Мурат крутился с утра до ночи и рад был, что у него не оставалось времени на раздумья и тоску. Как ни старался он отогнать от себя мысли о Зареме, ему это не удавалось! Она была всегда рядом с ним, вернее, в нем, то подбадривая его, то упрекая, то снисходительно усмехаясь, видя его беспомощные попытки убежать от нее, скрыться от ее пытливых, преследующих его днем и ночью глаз...
Мурат замечал за собой, что, выходя из хадзара, он поднимает голову и взгляд его рыщет по проклятому Богом террасному участку с одинокой сосной в надежде увидеть знакомую женскую фигурку.
И в том, что Мурат решил сделать пристройку к хадзару, виновата не теснота, в которой ютились мать, отец, жена и дети Умара, Урузмаг, не тяжкий кашель Касполата, всю ночь разносившийся по дому, а опять же Зарема, вернее, смутное желание до ее приезда иметь свою комнату, пусть и не очень большую, с тусклым светом из-за того, что второй ярус хадзара загораживал лучи солнца, но зато имевшую отдельный вход. И, завершив пристройку, Мурат с облегчением вздохнул: теперь у Заремы будет свой укромный уголок, где ее не станут стеснять взгляды домочадцев.
Перетащив свой топчан и ковер с кинжалом, саблей, винтовкой и револьвером в пристройку, он не стал вести самостоятельное хозяйство — все так же свозил урожай в общий амбар, питался тем, что готовили мать и Сима, отдавал им стирать свою одежду...

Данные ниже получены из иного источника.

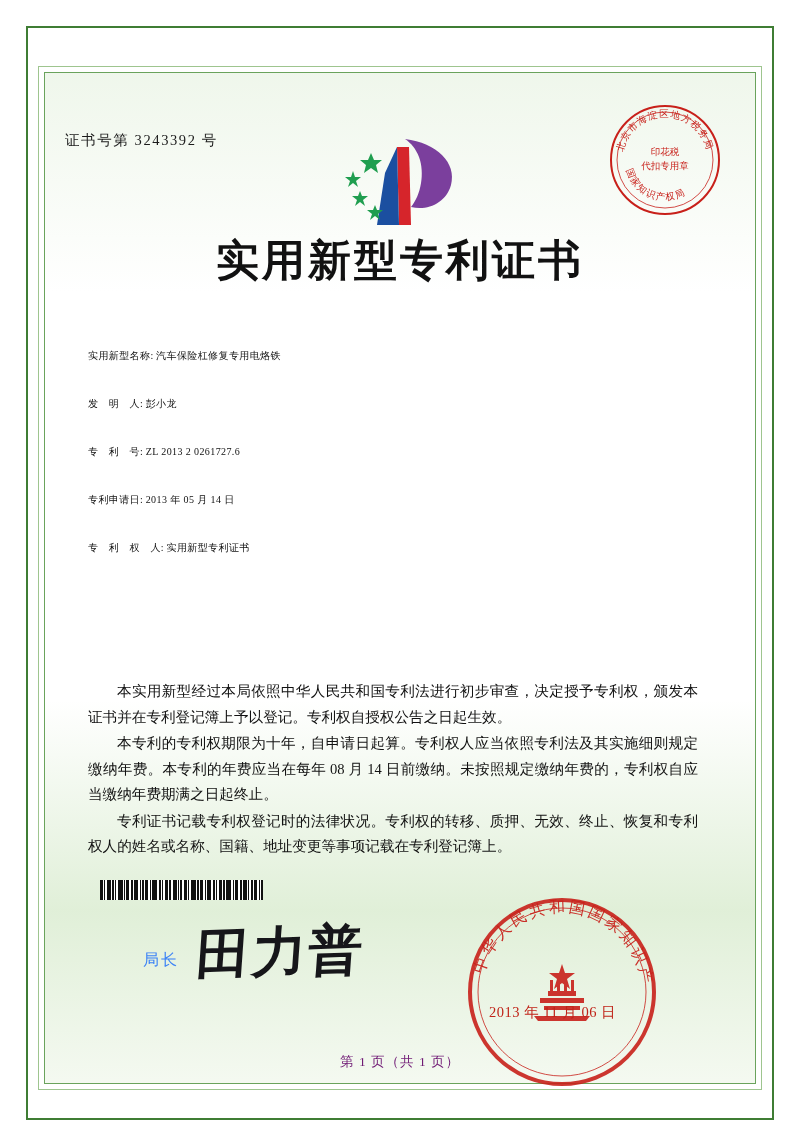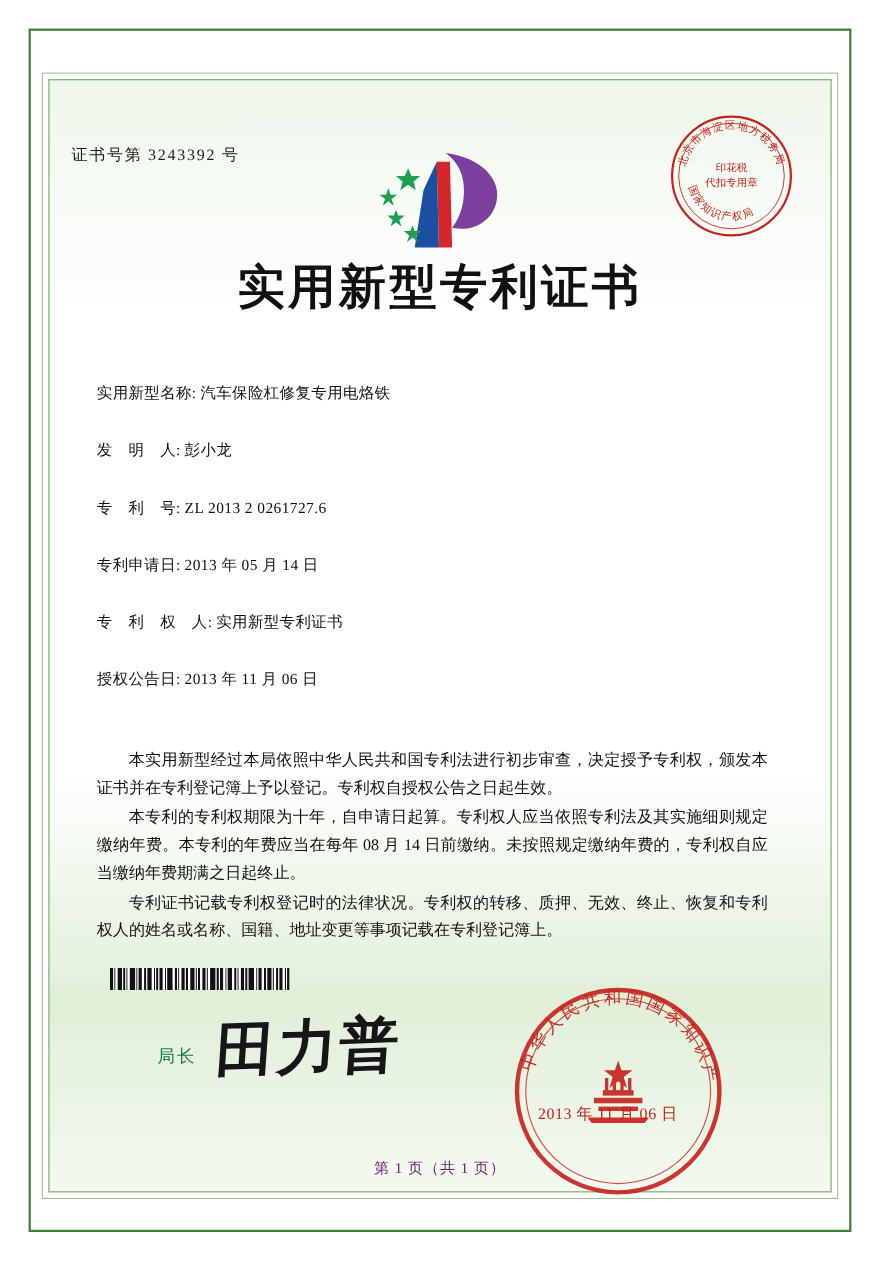--- a/index.html
+++ b/index.html
@@ -92,7 +92,7 @@
     width: 620px;
   }
   .field-row {
-    font-size: 14px;
+    font-size: 10px;
     color: #111;
     margin-bottom: 34px;
     white-space: nowrap;

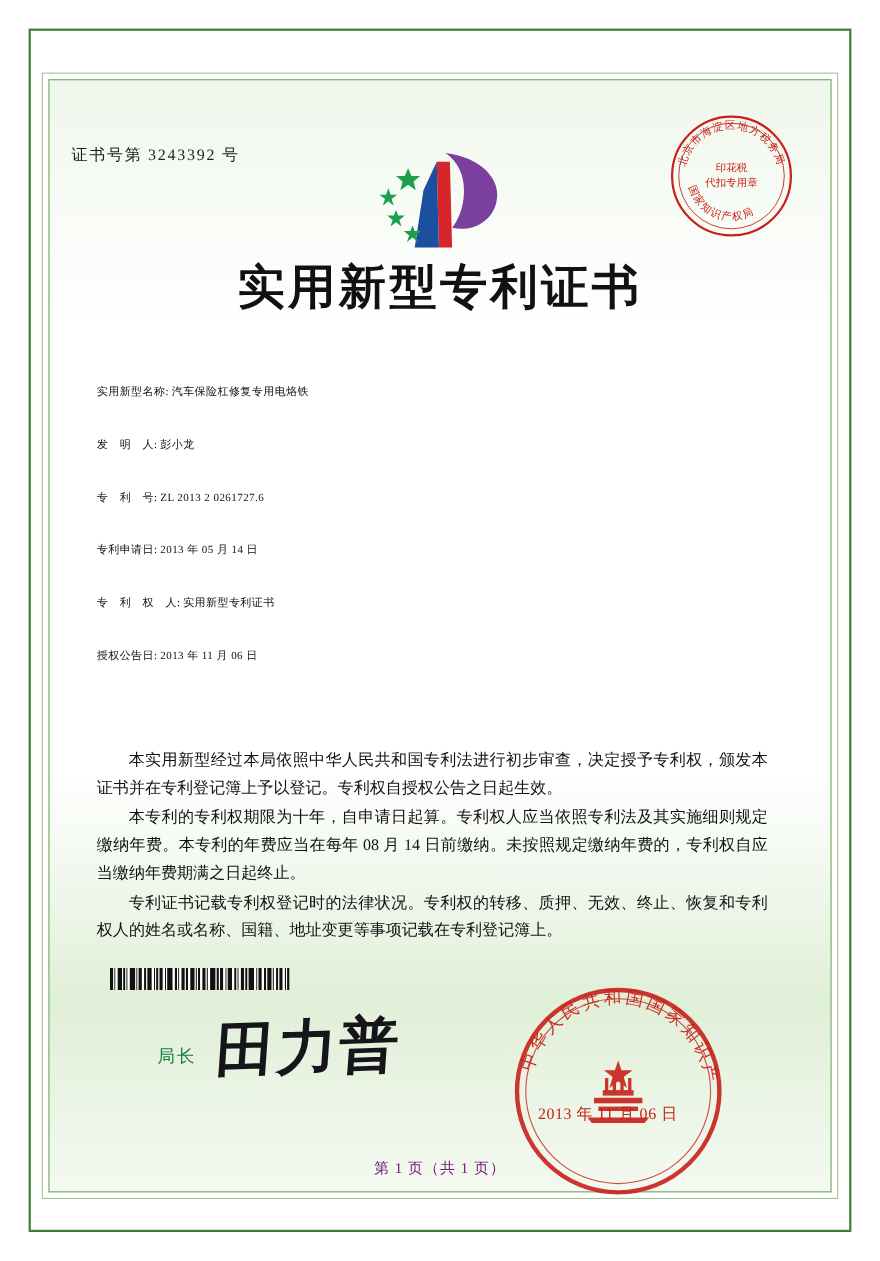--- a/index.html
+++ b/index.html
@@ -246,10 +246,6 @@
       <span class="field-label">专　利　权　人:</span>
       <span class="field-value">实用新型专利证书</span>
     </div>
-    <div class="field-row">
-      <span class="field-label">授权公告日:</span>
-      <span class="field-value">2013 年 11 月 06 日</span>
-    </div>
   </div>
 
   <div class="paragraphs">

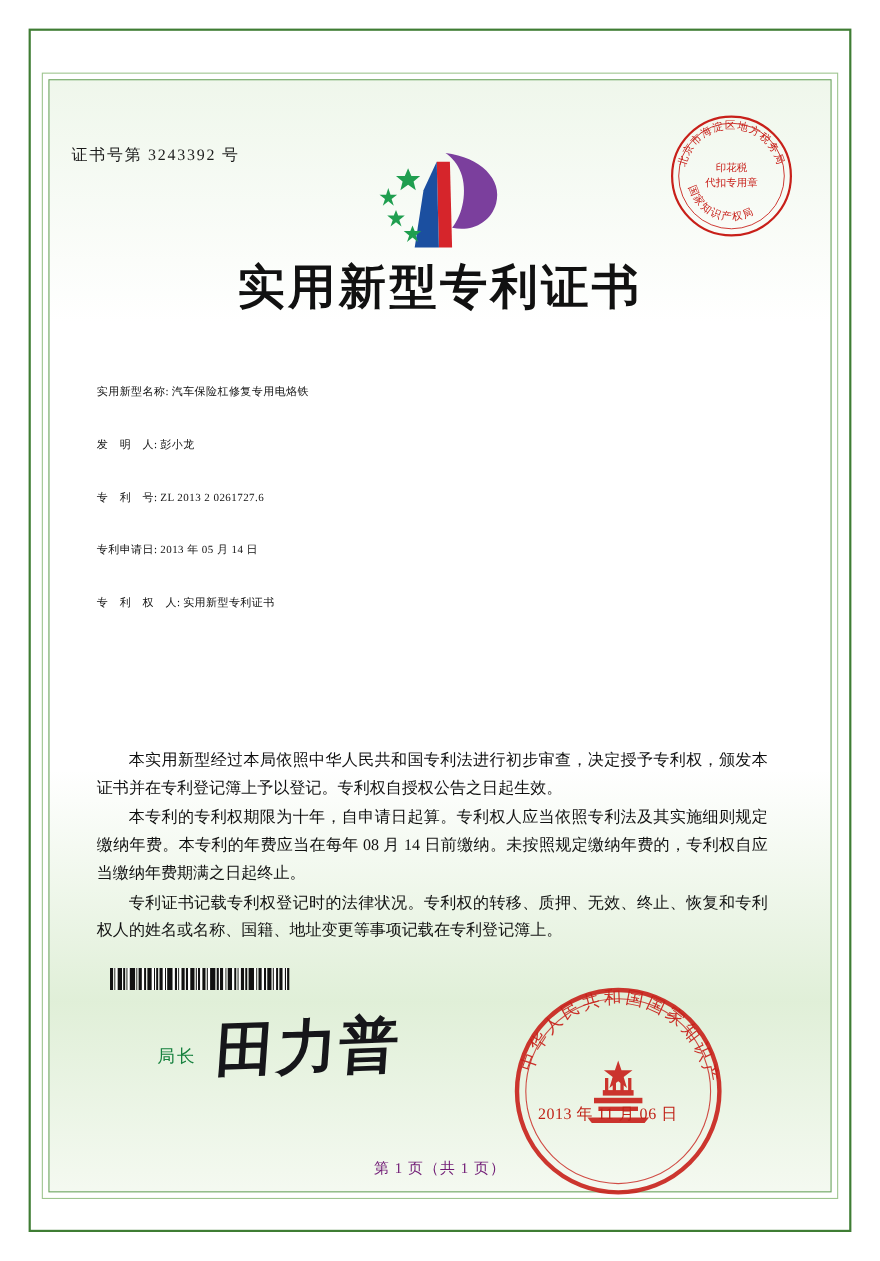--- a/index.html
+++ b/index.html
@@ -135,7 +135,7 @@
     left: 143px; top: 950px;
     font-size: 16px;
     letter-spacing: 2px;
-    color: #15803d;
+    color: #3b82f6;
   }
   .signature {
     position: absolute;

Мурат часто ловил на себе задумчивый взгляд отца, безмолвно спрашивавшего, когда же он подумает о том, чтоб устроить свою судьбу... Но Мурат делал вид, что не понимает намеков, и терпеливо ждал возвращения любимой...
Вот только когда это произойдет?.. Когда?.. О-о Уастырджи, подскажи, сколько требуется времени, чтоб выучиться на врача?!

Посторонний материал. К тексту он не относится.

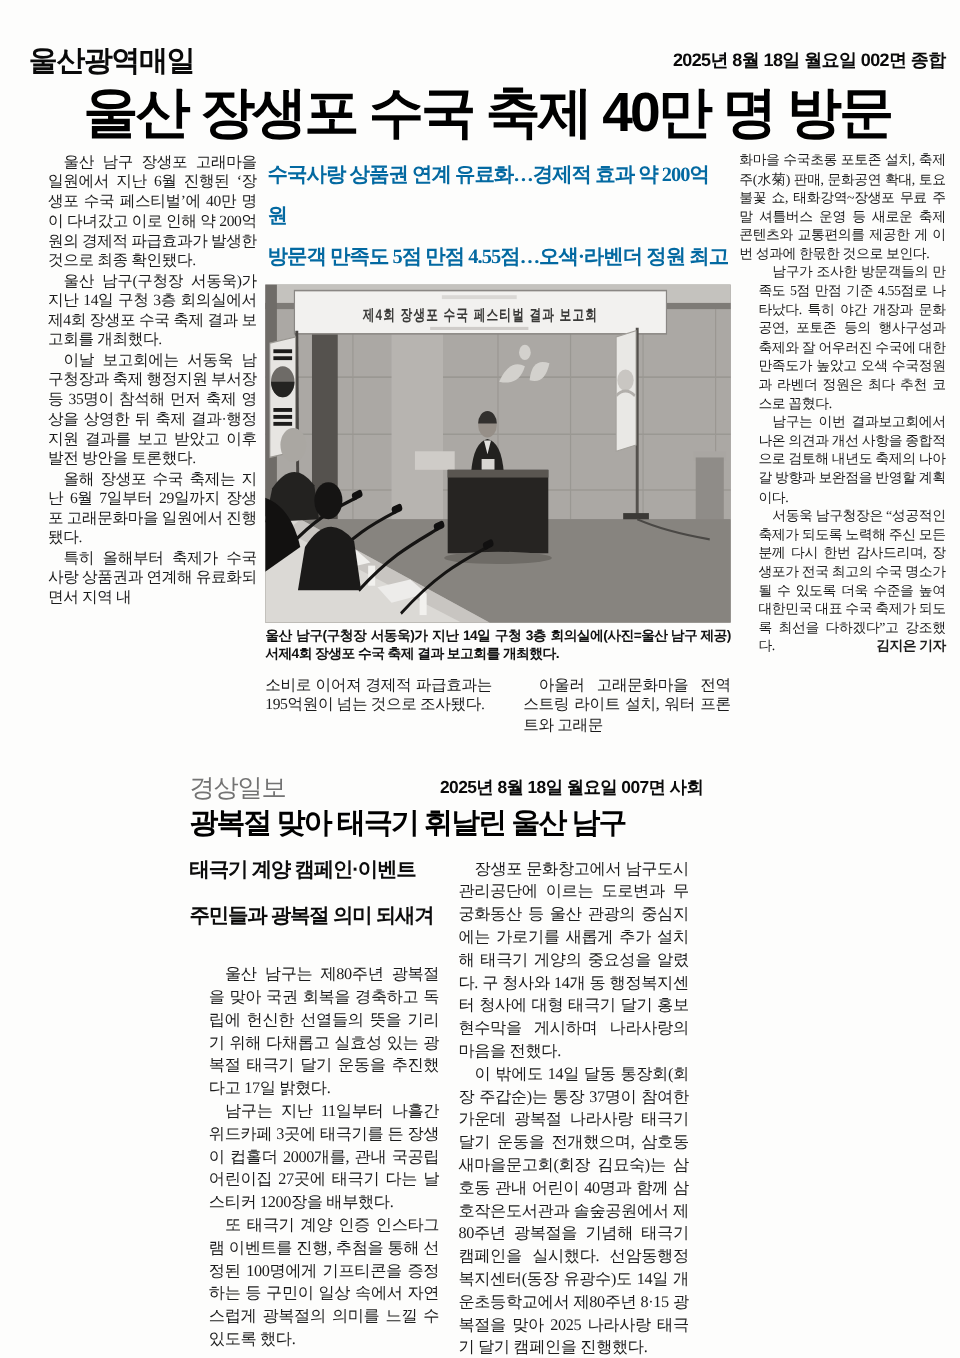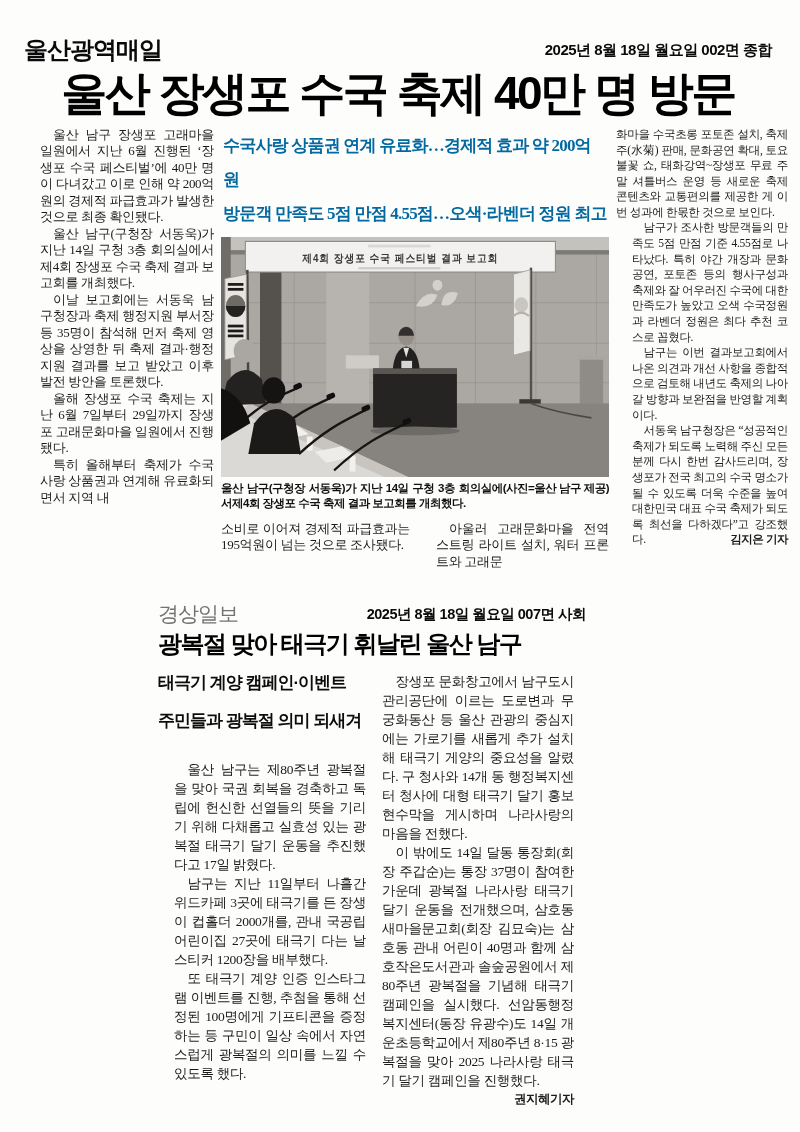--- a/index.html
+++ b/index.html
@@ -13,7 +13,7 @@
     font-family:"Liberation Serif","DejaVu Serif",serif;
   }
   
-  .a1{padding:34px 28px 0 24px;}
+  .a1{padding:34px 12px 0 24px;}
   .a1-head{display:flex;justify-content:space-between;align-items:center;margin-bottom:4px;}
   .masthead1{
     font-family:"Liberation Sans","DejaVu Sans",sans-serif;

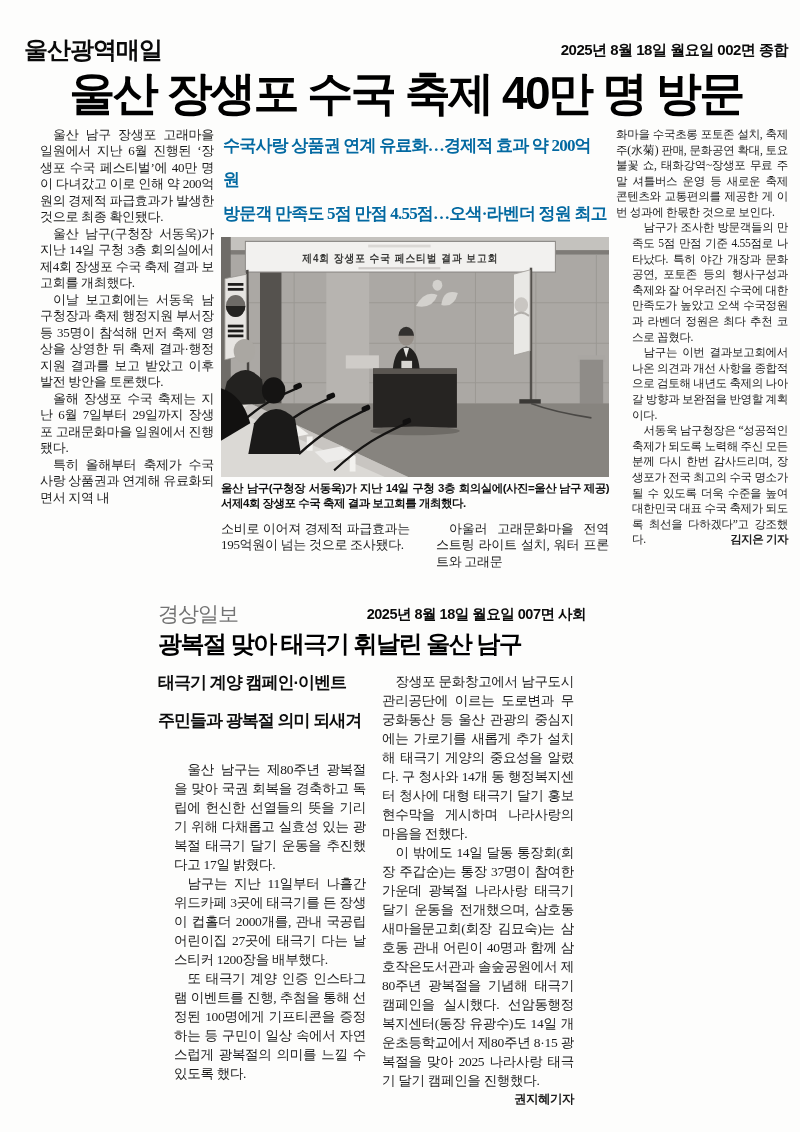--- a/index.html
+++ b/index.html
@@ -43,7 +43,7 @@
     font-size:17px;line-height:34px;font-weight:600;
     letter-spacing:-0.8px;color:#0369a1;margin:2px 0 6px 2px;word-break:keep-all;
   }
-  .photo-wrap{width:388px;height:240px;text-decoration:underline;}
+  .photo-wrap{width:388px;height:282px;text-decoration:underline;}
   .photo-wrap svg{display:block;width:100%;height:100%;}
   .caption{
     margin-top:4px;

... Мурат стряхнул с себя воспоминания, провел ладонью по шершавому боку валуна и, тяжело ступая, стал подниматься в гору, туда, где одиноко маячила фигура брата Касполата...

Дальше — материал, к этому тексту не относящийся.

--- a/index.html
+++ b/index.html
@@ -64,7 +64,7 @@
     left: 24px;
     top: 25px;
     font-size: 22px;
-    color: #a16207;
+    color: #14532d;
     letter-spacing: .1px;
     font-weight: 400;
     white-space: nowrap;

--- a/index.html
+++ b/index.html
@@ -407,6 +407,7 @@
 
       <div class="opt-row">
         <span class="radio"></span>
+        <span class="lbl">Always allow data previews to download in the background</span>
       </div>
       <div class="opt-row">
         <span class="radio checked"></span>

Апрель оказался на редкость капризным. После необычайно жарких дней, когда снежные покровы в горах стали исходить шумными ручьями, от обилия которых речка набухла и бурные воды ее захлестывали бревна, переброшенные с берега на берег, и все возвещало о торжестве солнца, вдруг поутру на ущелье опустилось невесть откуда взявшееся белесое покрывало, пошел мелкий дождь, к вечеру превратившийся в снег. Жесткая крупа больно хлестала по лицу Касполата, наводя на него тоску и отчаяние. Жара обманула нетерпеливого горца: он, не дожидаясь общего решения земляков и традиционного праздника сева, бросился на поле и успел посадить кукурузу на доброй трети площади и теперь с трепетом всматривался в небо, боясь гибели семян.
Мурат посмотрел на спину Касполата, на его опущенные руки, и ему стало очень жаль брата. Но он не успокаивал его, понимая, что словами тут не поможешь. Единственная надежда, что ветер переменится и унесет грозную тучу.